Really, making goat milk butter is so easy, I’m astounded. Try it for yourself!

How to do Everything Wrong & Still Make Homemade Goat Milk Butter

How to do Everything Wrong and Still Make Homemade Goat Milk Butter

I sure would like for everyone to think I’m some kind of kitchen wizard; that all I have to do is think about a new recipe or idea and the end result is magic.

That’d be nice.

But it’s absolutely not true!

I almost didn’t write this post, because, well, it’s a little embarrassing. But then I decided to go ahead and share this story because I’m all about helping others – and if anyone can learn from my near disaster, then it’s worth embarrassing myself!

(Besides, I’ve already told you about my gluten-free bread disaster!)

I’ve told y’all how we recently had to change goat milk suppliers, and that I found 2 wonderful ladies to buy goat milk from. One of them has Nigerian Dwarf goats, a breed known for high butterfat.

So I’ve been diligently scooping the cream off the milk every night to save for butter making.

Collecting Cream off Goat Milk for Butter Collage

Some folks have a device called a separator for this purpose; I don’t have one and haven’t been able to find one in my quick glances online. With the Nigerian Dwarf milk, though, I can get enough cream easily with the slow, old-fashioned method.

All you do is put the milk in the fridge with no lid. Try not to store anything especially stinky, like onions or garlic, near your milk, or it may take on that flavor.

The cream rises to the top and can easily be scooped off and poured in a jar for storage.

Once I had a full pint of cream, I was ready to make butter.

A full pint of Collected Cream for Butter

Now, I read  about how to do this. I asked  people for tips. I didn’t go into this blind and completely ignorant.
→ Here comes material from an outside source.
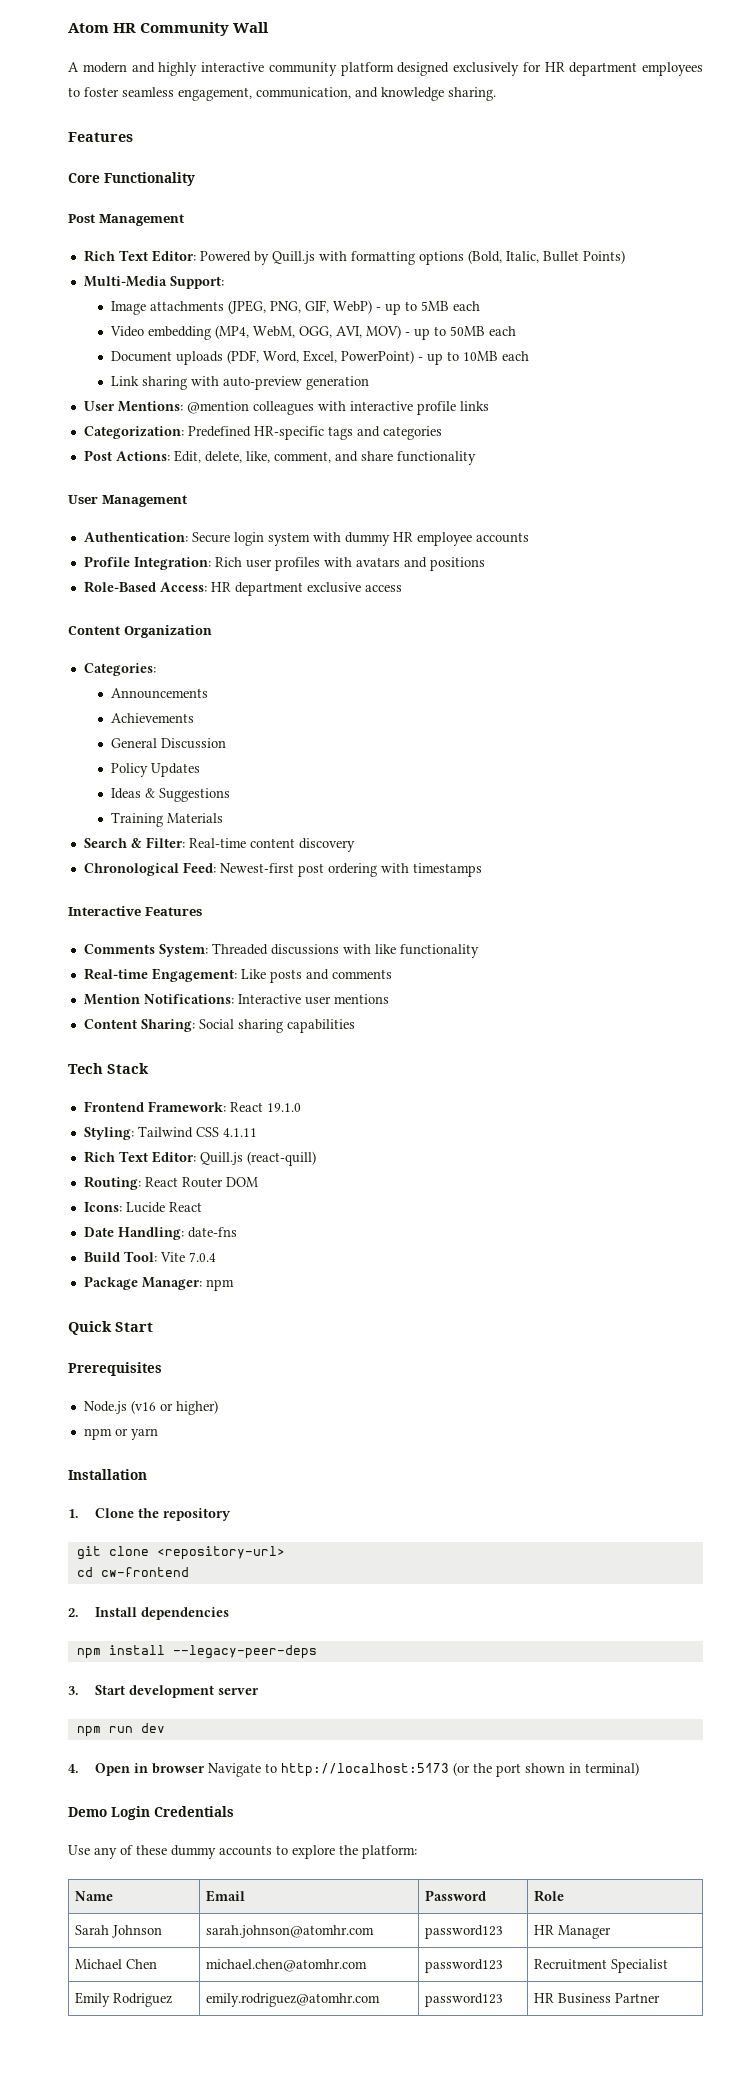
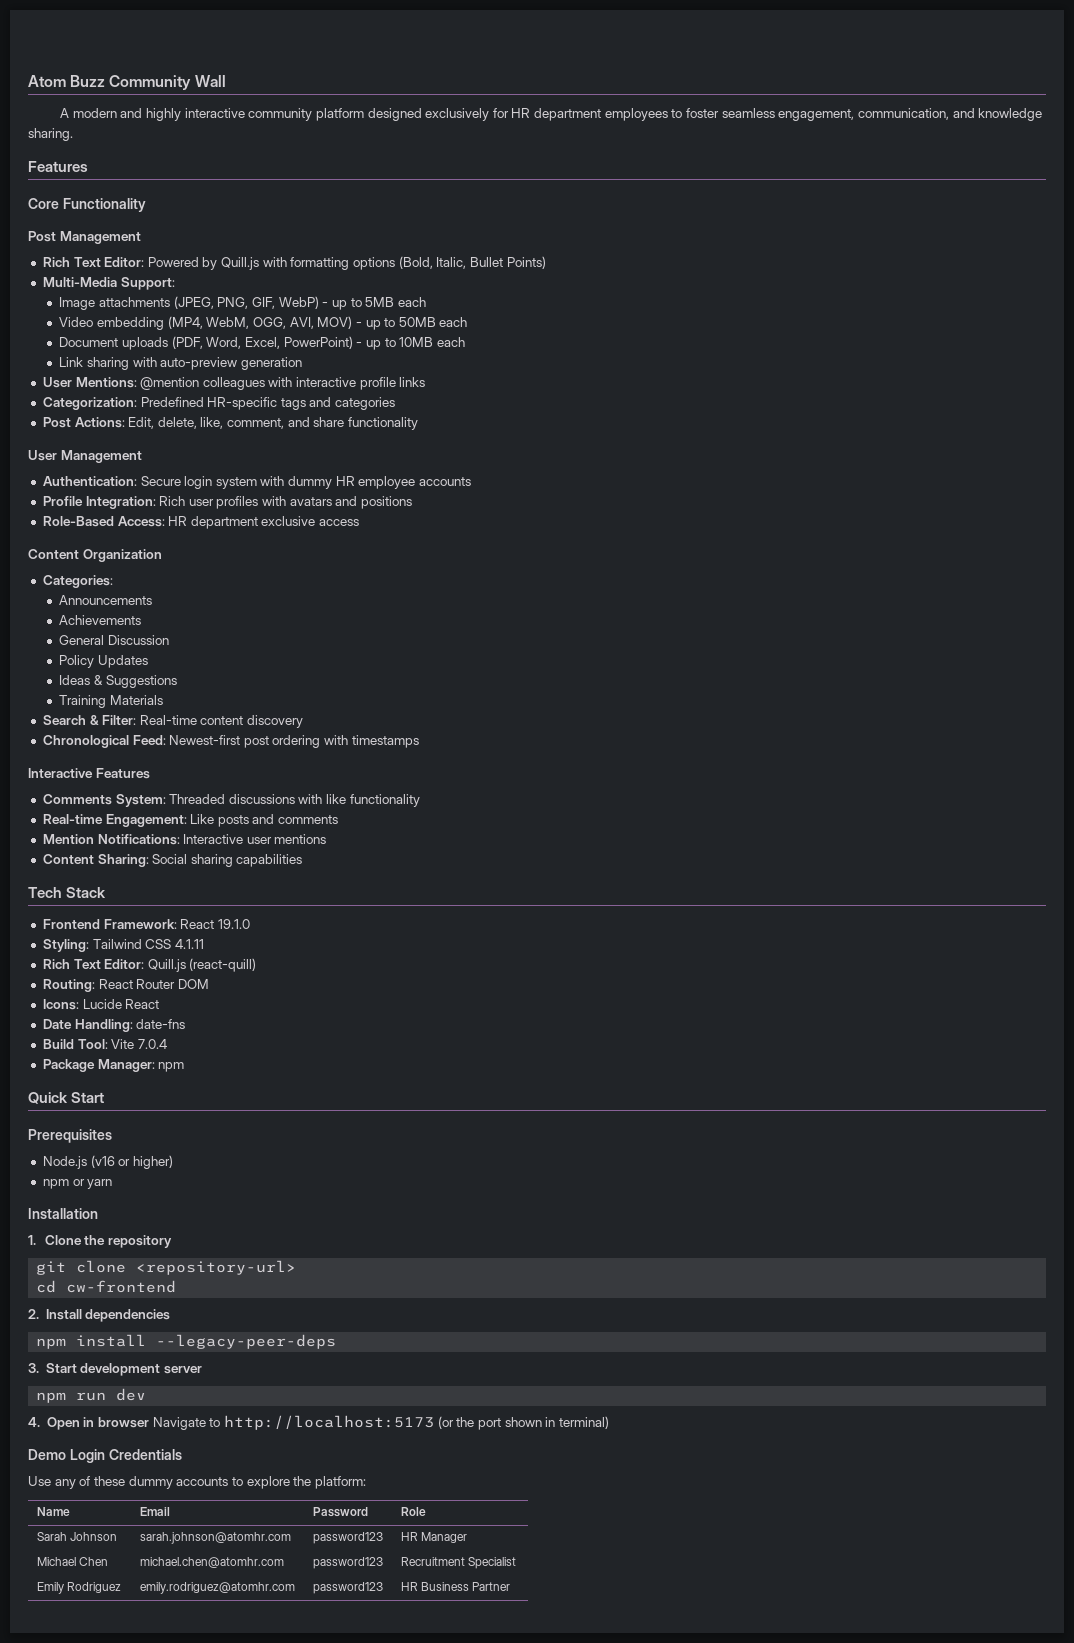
- Atom HR Community Wall
+ Atom Buzz Community Wall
Everything I read said to let the cream warm to between 50-55 degrees Fahrenheit before making butter.

Everything I read said to use a food processor instead of a mixer because it was just too messy.

Everything I read said this was easy.

So I felt confident.

I was also sick, and VERY tired of cleaning dishes.

The day I obtained a full pint of cream, I ran my dishwasher THREE TIMES.


And that was before dinner! All this food preservation stuff creates extra kitchen cleaning, and, being sick and a little tired, I had a moment of disgust and rebellion.

I flat refused to dirty one more dish that night.

Yes, I became a petulant teenager again.

But I wasn’t being completely ridiculous: you CAN make butter just by shaking the cream in a jar.

I’ve done it! Years ago, when I was about ten or eleven, my mom got some raw cow milk on a trip to visit my grandma and decided to show me how to make butter.

We shook that jar all through dinner, and then mom worked some “magic” and voila! Butter!

I didn’t remember it being that hard, and my cream was already in a jar with a lid, and by golly, I was NOT going to make any more mess in my kitchen that day.

So there.

Throughout dinner, I shook that jar with my free hand. Darrel kindly took over for me for a while after he finished eating, and about 30 minutes after the shaking started, I had this:

Thirty minutes of Shaking the Jar to make Butter

Here’s a view with the lid off, looking down into the jar:

Inside the Jar after 30 minutes of shaking to make butter

Now, in my reading I had learned that butter goes through stages. First it’s liquid cream, then it’s basic soft whipped cream, then it’s whipped cream with stiff peaks, then it suddenly starts to coagulate and form butter globules.

When it forms butter globules, you pour off the buttermilk (supposedly I would get about a cup of buttermilk from a pint of cream), and start “cleaning” your butter with water.

Looking at what I had in the jar after 30 minutes of shaking, I estimated this was a nice, firm whipped cream stage, just before stiff peaks would form.

Yay! It was working!

15 minutes later, though, the kids were out of the bath and it was time to put the munchkins to bed.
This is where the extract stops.